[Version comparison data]
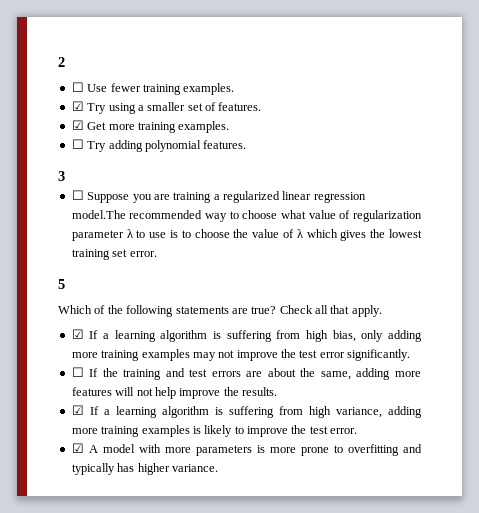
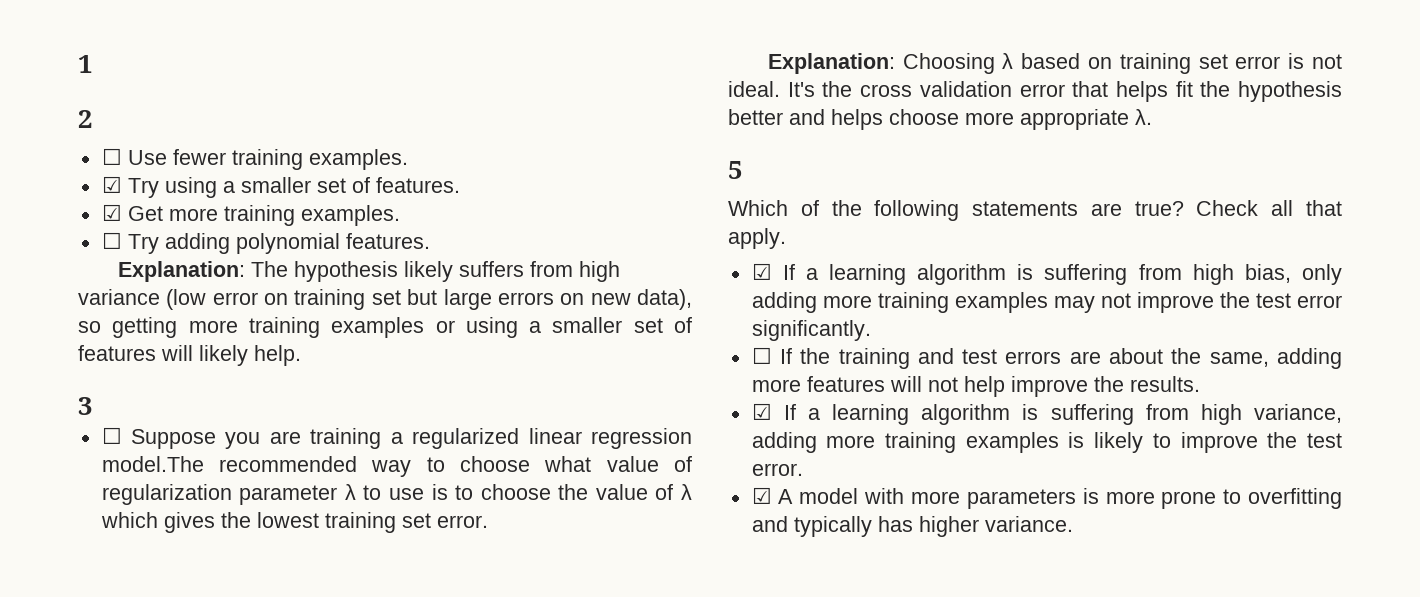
(58, 62) none -> [78,55,93,73] 1 //
(247, 144) none -> [117,261,620,282] [78,289,693,310] [78,317,692,338] [78,345,301,366] // Explanation: The hypothesis likely suffers from high variance (low error on training set but large errors on new data), so getting more training examples or using a smaller set of features will likely help.
(157, 254) none -> [767,53,1342,74] [728,81,1342,102] [728,109,1152,130] // Explanation: Choosing λ based on training set error is not ideal. It's the cross validation error that helps fit the hypothesis better and helps choose more appropriate λ.

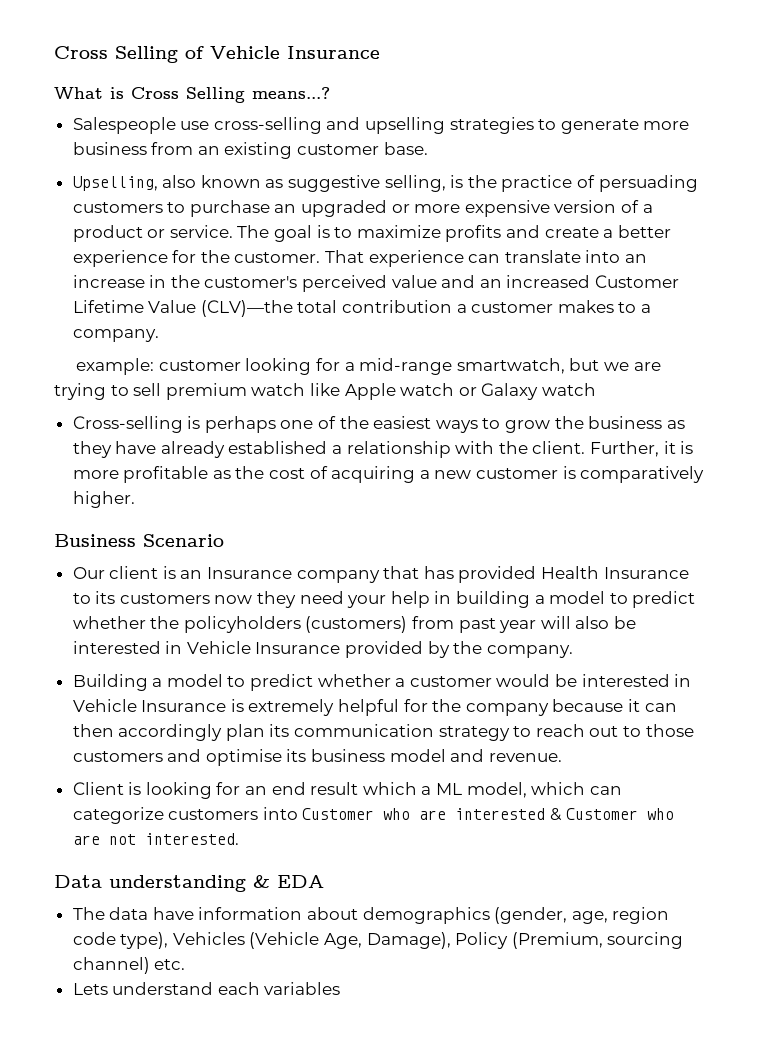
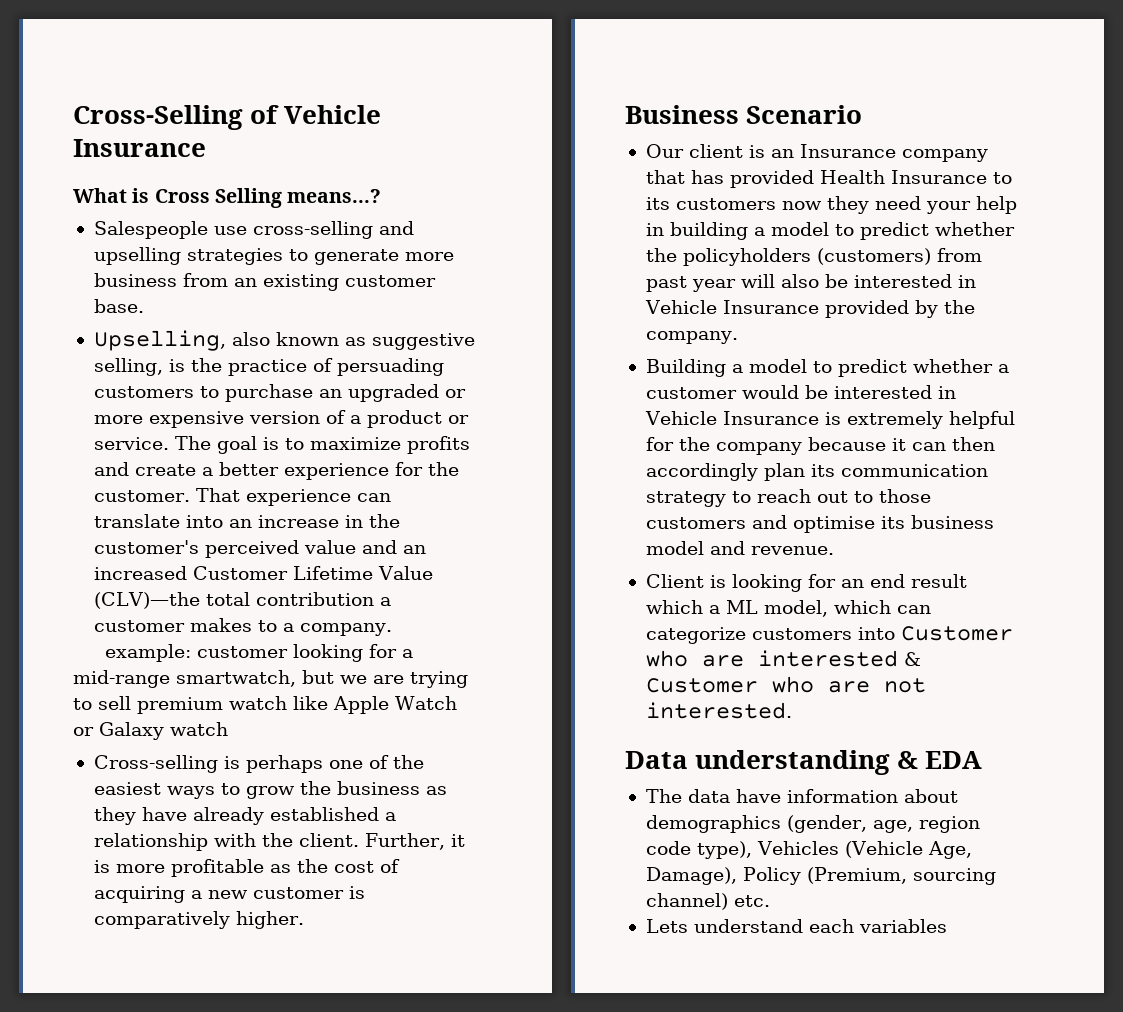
[54,46,178,63] Cross Selling -> [73,105,243,130] Cross-Selling
[400,383,455,396] watch -> [395,696,457,710] Watch

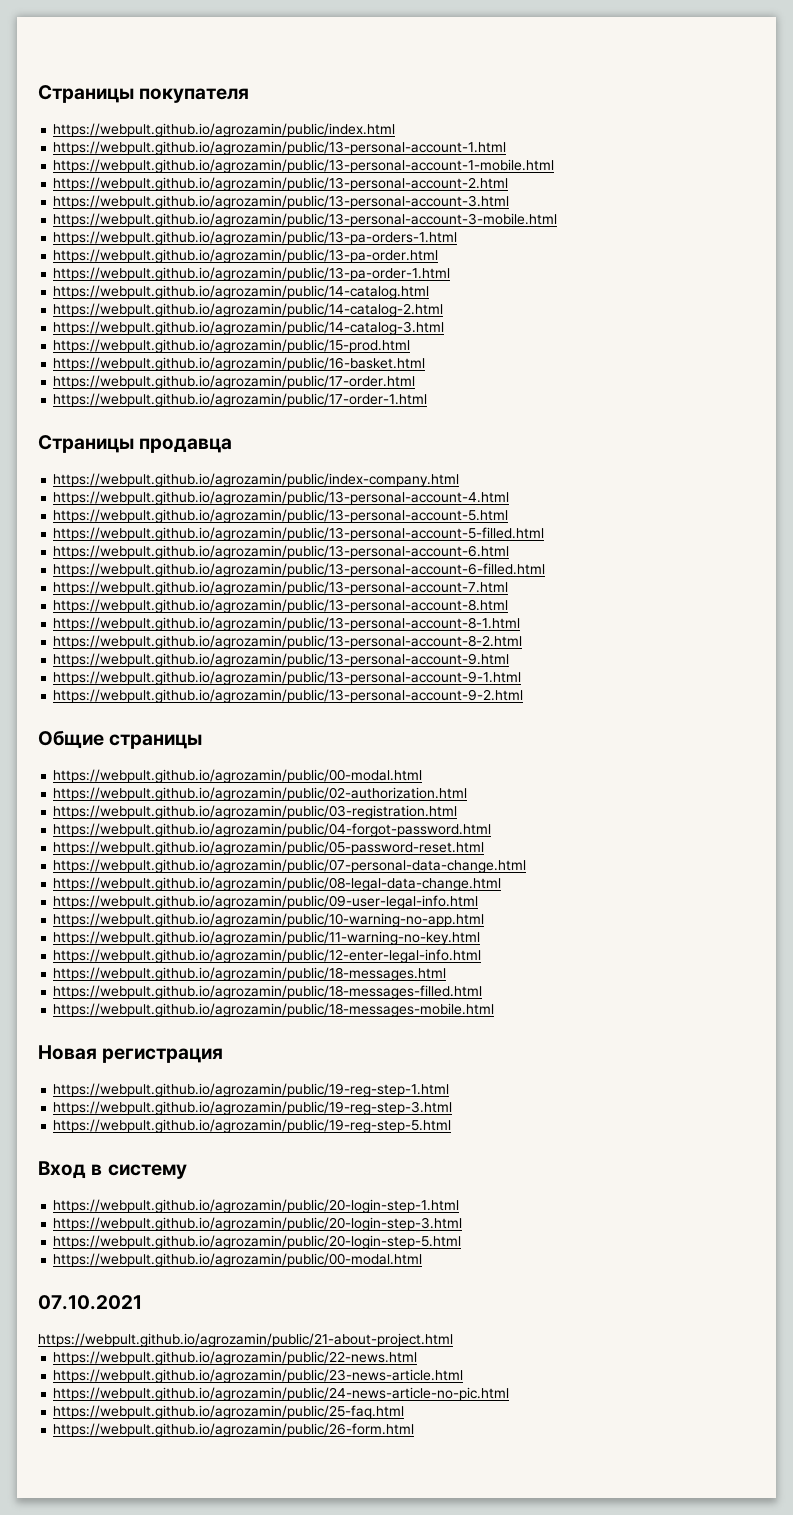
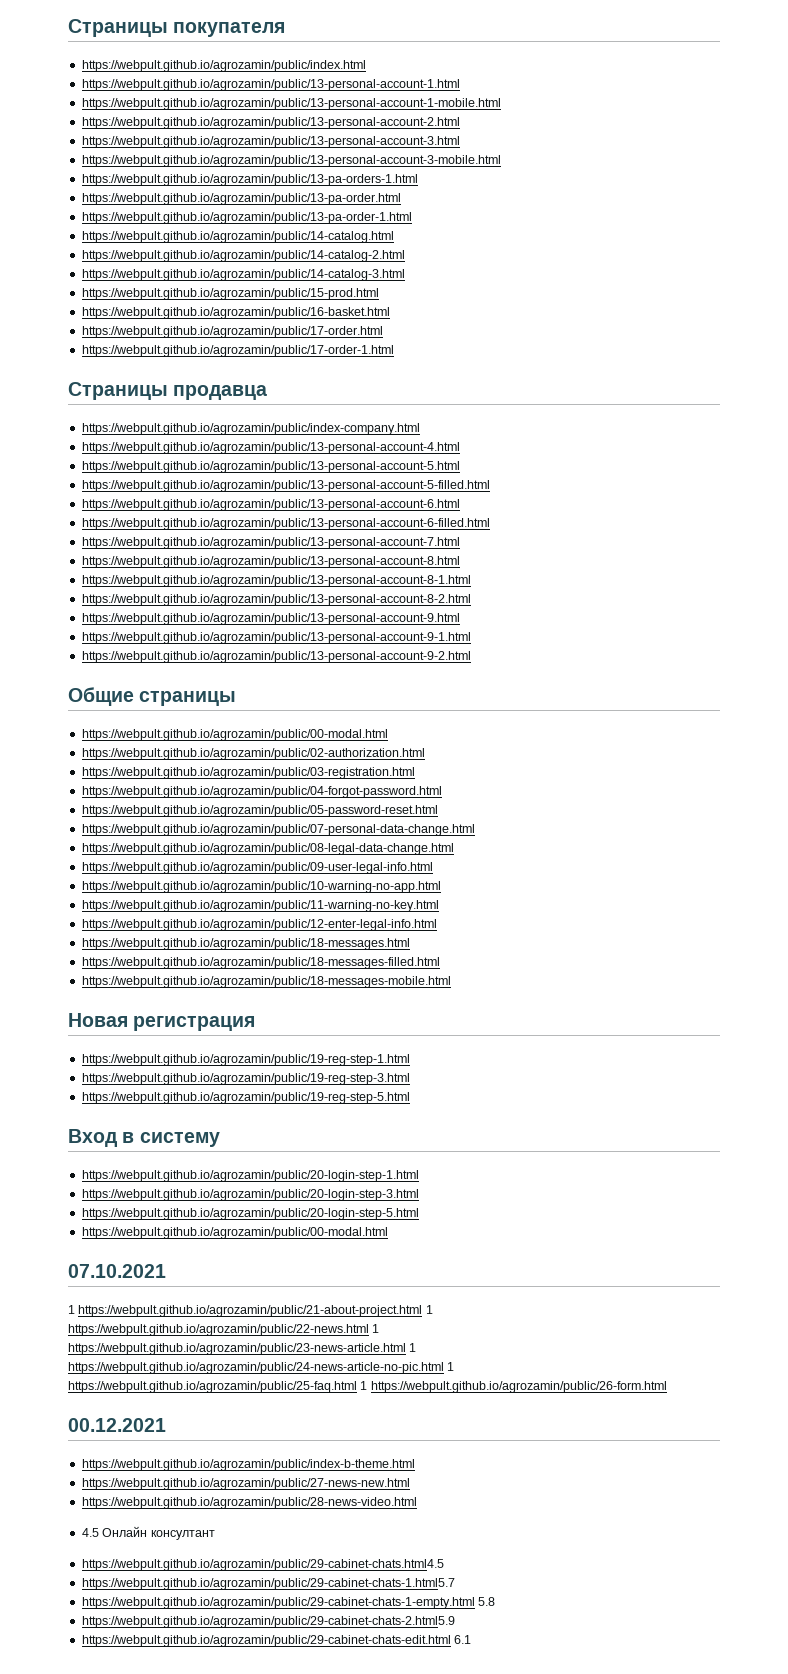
(142, 1302) none -> [68,1305,75,1314] 1
[53,1351,418,1365] [53,1369,464,1383] [53,1387,510,1401] [53,1405,405,1419] [53,1423,415,1437] // https://webpult.github.io/agrozamin/public/22-news.html // https://webpult.github.io/agrozamin/public/23-news-article.html // https://webpult.github.io/agrozamin/public/24-news-article-no-pic.html // https://webpult.github.io/agrozamin/public/25-faq.html // https://webpult.github.io/agrozamin/public/26-form.html -> [425,1305,433,1314] [68,1324,380,1336] [68,1343,417,1355] [68,1362,455,1374] [68,1381,667,1393] [68,1418,166,1432] [81,1459,415,1471] [81,1478,410,1490] [81,1497,417,1509] [81,1526,215,1540] [81,1559,444,1571] [81,1578,455,1590] [81,1597,496,1609] [81,1616,455,1628] [81,1635,472,1647] 1 https://webpult.github.io/agrozamin/public/22-news.html 1 https://webpult.github.io/agrozamin/public/23-news-article.html 1 https://webpult.github.io/agrozamin/public/24-news-article-no-pic.html 1 https://webpult.github.io/agrozamin/public/25-faq.html 1 https://webpult.github.io/agrozamin/public/26-form.html // 00.12.2021 // https://webpult.github.io/agrozamin/public/index-b-theme.html // https://webpult.github.io/agrozamin/public/27-news-new.html // https://webpult.github.io/agrozamin/public/28-news-video.html // 4.5 Онлайн консултант // https://webpult.github.io/agrozamin/public/29-cabinet-chats.html4.5 // https://webpult.github.io/agrozamin/public/29-cabinet-chats-1.html5.7 // https://webpult.github.io/agrozamin/public/29-cabinet-chats-1-empty.html 5.8 // https://webpult.github.io/agrozamin/public/29-cabinet-chats-2.html5.9 // https://webpult.github.io/agrozamin/public/29-cabinet-chats-edit.html 6.1

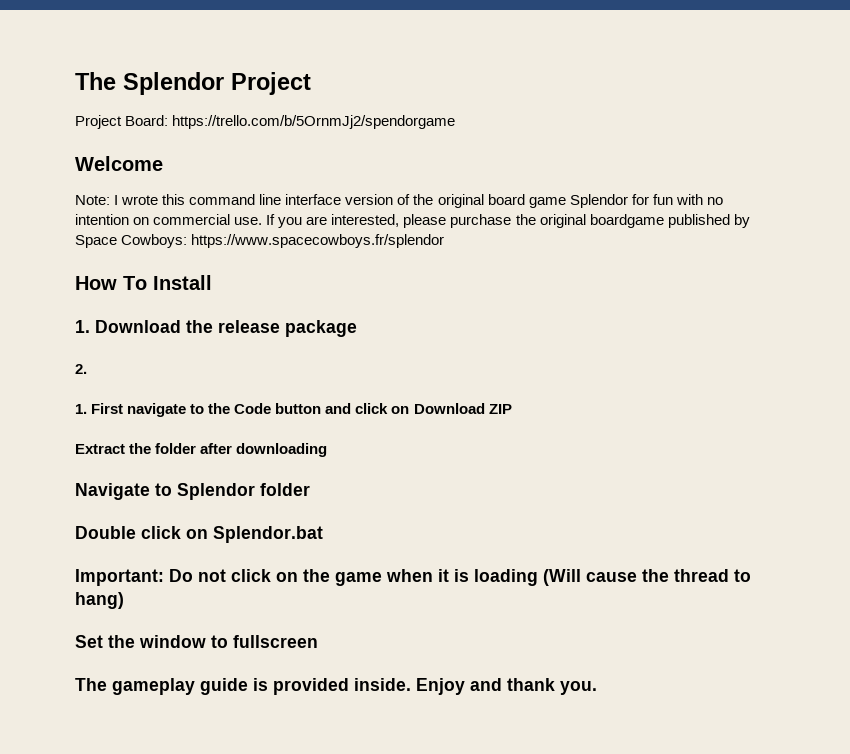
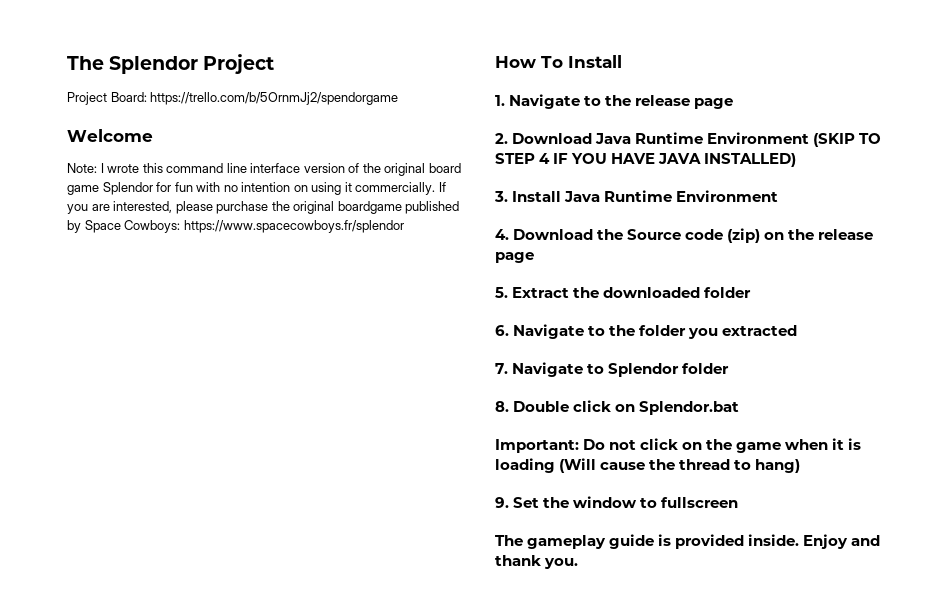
[153,214,263,225] commercial use. -> [311,182,436,195] using it commercially.
[95,320,357,337] [75,364,87,374] [75,403,512,417] [75,443,328,457] Download the release package // 2. // 1. First navigate to the Code button and click on Download ZIP // Extract the folder after downloading // -> [509,94,734,109] [495,132,882,147] [495,153,797,167] [494,190,779,202] [495,228,874,243] [495,252,534,263] [495,287,752,298] [495,324,798,339] [495,363,508,374] Navigate to the release page // 2. Download Java Runtime Environment (SKIP TO STEP 4 IF YOU HAVE JAVA INSTALLED) // 3. Install Java Runtime Environment // 4. Download the Source code (zip) on the release page // 5. Extract the downloaded folder // 6. Navigate to the folder you extracted // 7.
(310, 489) none -> [495,401,509,412] 8.
(124, 600) none -> [495,497,509,508] 9.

### Instructions for the task
None of the pictures should appear, though every line of the data above must be reproduced exactly.

### Solution for this exercise
(58, 62) none -> [78,55,93,73] 1 //
(247, 144) none -> [117,261,620,282] [78,289,693,310] [78,317,692,338] [78,345,301,366] // Explanation: The hypothesis likely suffers from high variance (low error on training set but large errors on new data), so getting more training examples or using a smaller set of features will likely help.
(157, 254) none -> [767,53,1342,74] [728,81,1342,102] [728,109,1152,130] // Explanation: Choosing λ based on training set error is not ideal. It's the cross validation error that helps fit the hypothesis better and helps choose more appropriate λ.

[54,46,178,63] Cross Selling -> [73,105,243,130] Cross-Selling
[400,383,455,396] watch -> [395,696,457,710] Watch

(142, 1302) none -> [68,1305,75,1314] 1
[53,1351,418,1365] [53,1369,464,1383] [53,1387,510,1401] [53,1405,405,1419] [53,1423,415,1437] // https://webpult.github.io/agrozamin/public/22-news.html // https://webpult.github.io/agrozamin/public/23-news-article.html // https://webpult.github.io/agrozamin/public/24-news-article-no-pic.html // https://webpult.github.io/agrozamin/public/25-faq.html // https://webpult.github.io/agrozamin/public/26-form.html -> [425,1305,433,1314] [68,1324,380,1336] [68,1343,417,1355] [68,1362,455,1374] [68,1381,667,1393] [68,1418,166,1432] [81,1459,415,1471] [81,1478,410,1490] [81,1497,417,1509] [81,1526,215,1540] [81,1559,444,1571] [81,1578,455,1590] [81,1597,496,1609] [81,1616,455,1628] [81,1635,472,1647] 1 https://webpult.github.io/agrozamin/public/22-news.html 1 https://webpult.github.io/agrozamin/public/23-news-article.html 1 https://webpult.github.io/agrozamin/public/24-news-article-no-pic.html 1 https://webpult.github.io/agrozamin/public/25-faq.html 1 https://webpult.github.io/agrozamin/public/26-form.html // 00.12.2021 // https://webpult.github.io/agrozamin/public/index-b-theme.html // https://webpult.github.io/agrozamin/public/27-news-new.html // https://webpult.github.io/agrozamin/public/28-news-video.html // 4.5 Онлайн консултант // https://webpult.github.io/agrozamin/public/29-cabinet-chats.html4.5 // https://webpult.github.io/agrozamin/public/29-cabinet-chats-1.html5.7 // https://webpult.github.io/agrozamin/public/29-cabinet-chats-1-empty.html 5.8 // https://webpult.github.io/agrozamin/public/29-cabinet-chats-2.html5.9 // https://webpult.github.io/agrozamin/public/29-cabinet-chats-edit.html 6.1

[153,214,263,225] commercial use. -> [311,182,436,195] using it commercially.
[95,320,357,337] [75,364,87,374] [75,403,512,417] [75,443,328,457] Download the release package // 2. // 1. First navigate to the Code button and click on Download ZIP // Extract the folder after downloading // -> [509,94,734,109] [495,132,882,147] [495,153,797,167] [494,190,779,202] [495,228,874,243] [495,252,534,263] [495,287,752,298] [495,324,798,339] [495,363,508,374] Navigate to the release page // 2. Download Java Runtime Environment (SKIP TO STEP 4 IF YOU HAVE JAVA INSTALLED) // 3. Install Java Runtime Environment // 4. Download the Source code (zip) on the release page // 5. Extract the downloaded folder // 6. Navigate to the folder you extracted // 7.
(310, 489) none -> [495,401,509,412] 8.
(124, 600) none -> [495,497,509,508] 9.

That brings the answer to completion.